Top of Given data

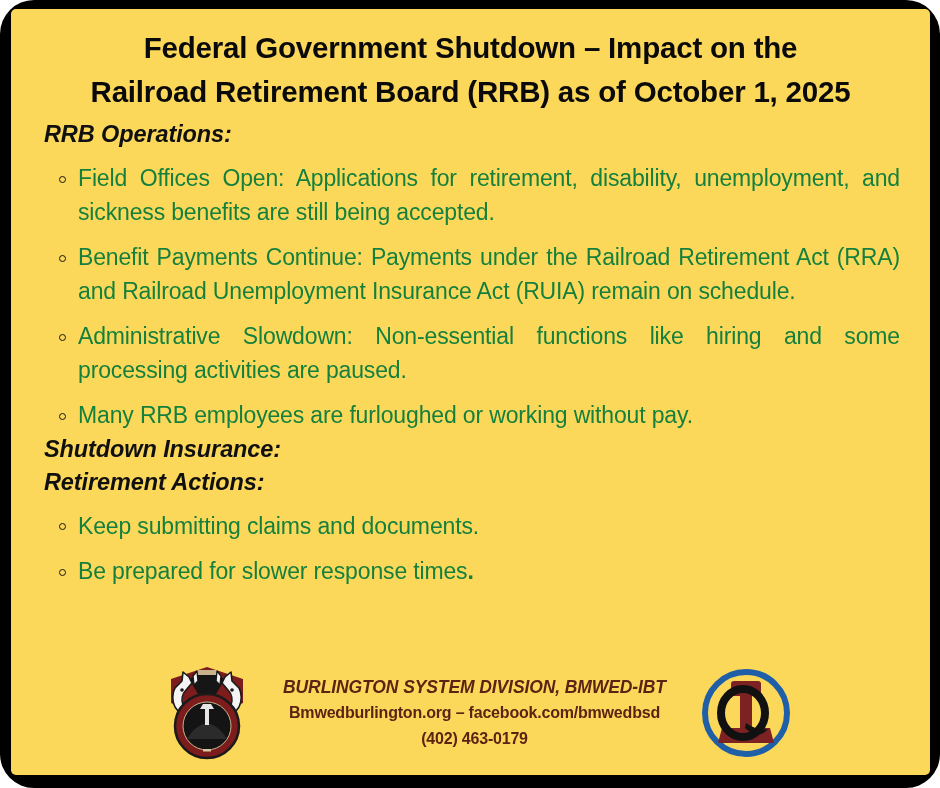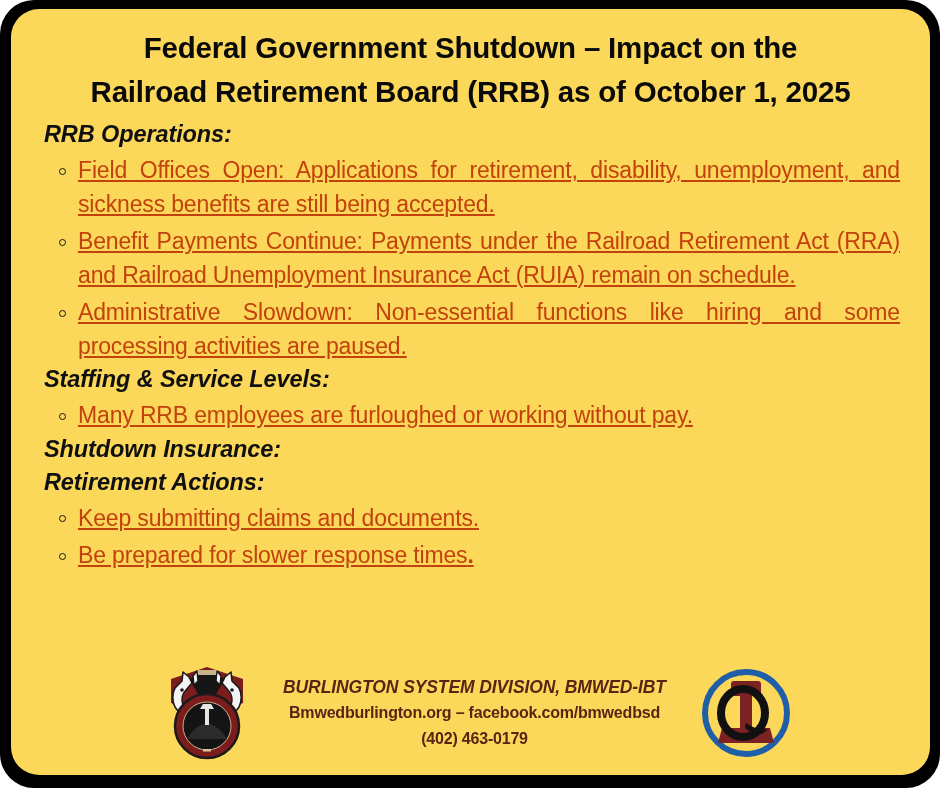--- a/index.html
+++ b/index.html
@@ -30,7 +30,7 @@
     width: 100%;
     height: 100%;
     background: #FCD85A;
-    border-radius: 28px;
+    border-radius: 5px;
     position: relative;
     overflow: hidden;
     padding: 0;

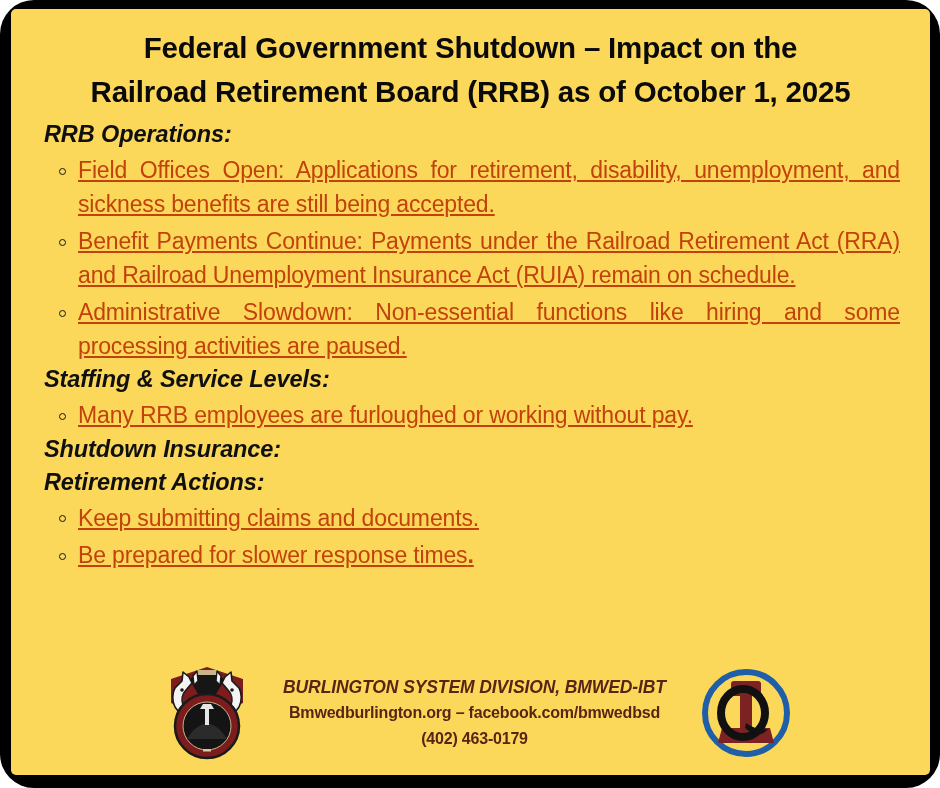--- a/index.html
+++ b/index.html
@@ -74,16 +74,15 @@
   }
   ul.bullets li {
     position: relative;
-    margin: 4px 0 0 0;
+    margin: 12px 0 0 0;
     padding: 0 6px 0 43px;
     font-family: "Liberation Sans", sans-serif;
     font-size: 23px;
     line-height: 33.5px;
-    color: #c2410c;
+    color: #15803d;
     text-align: justify;
     text-justify: inter-word;
     letter-spacing: -0.15px;
-    text-decoration: underline;
   }
   ul.bullets li.last-line-only {
     text-align: left;

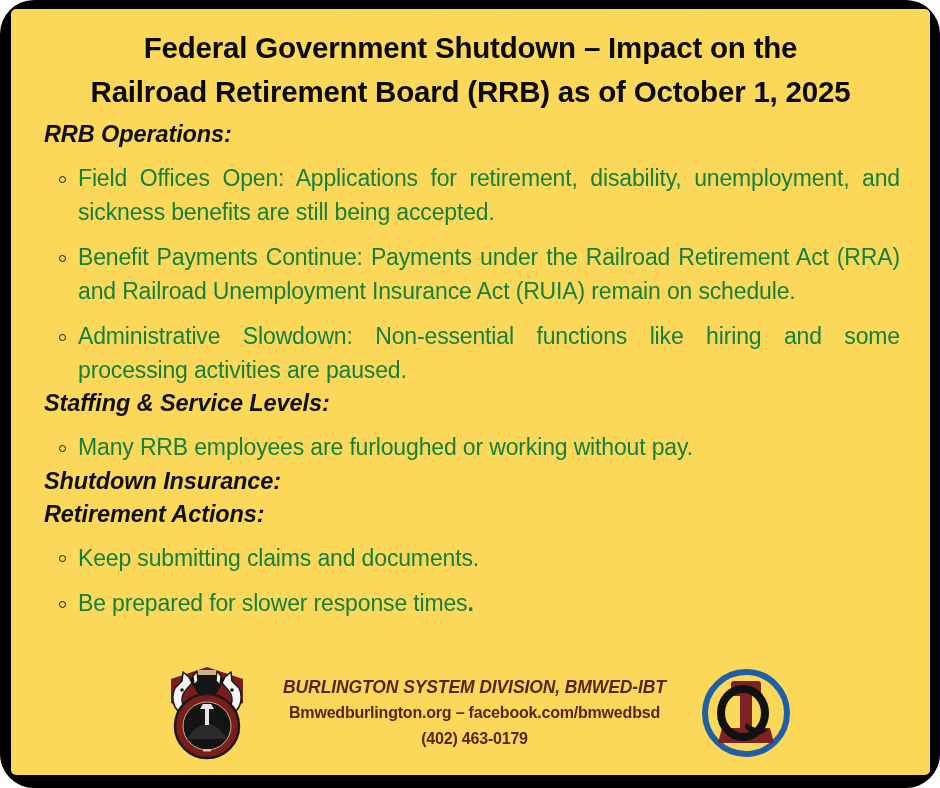--- a/index.html
+++ b/index.html
@@ -172,7 +172,6 @@
       </div>
 
       <div class="section">
-        <div class="section-heading">Staffing &amp; Service Levels:</div>
         <ul class="bullets">
           <li class="last-line-only">Many RRB employees are furloughed or working without pay.</li>
         </ul>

Bottom of Given data

__What you should do__: If a line in the data contains the string "bullets", count it, then give the total and nothing else.

__Final answer__: 3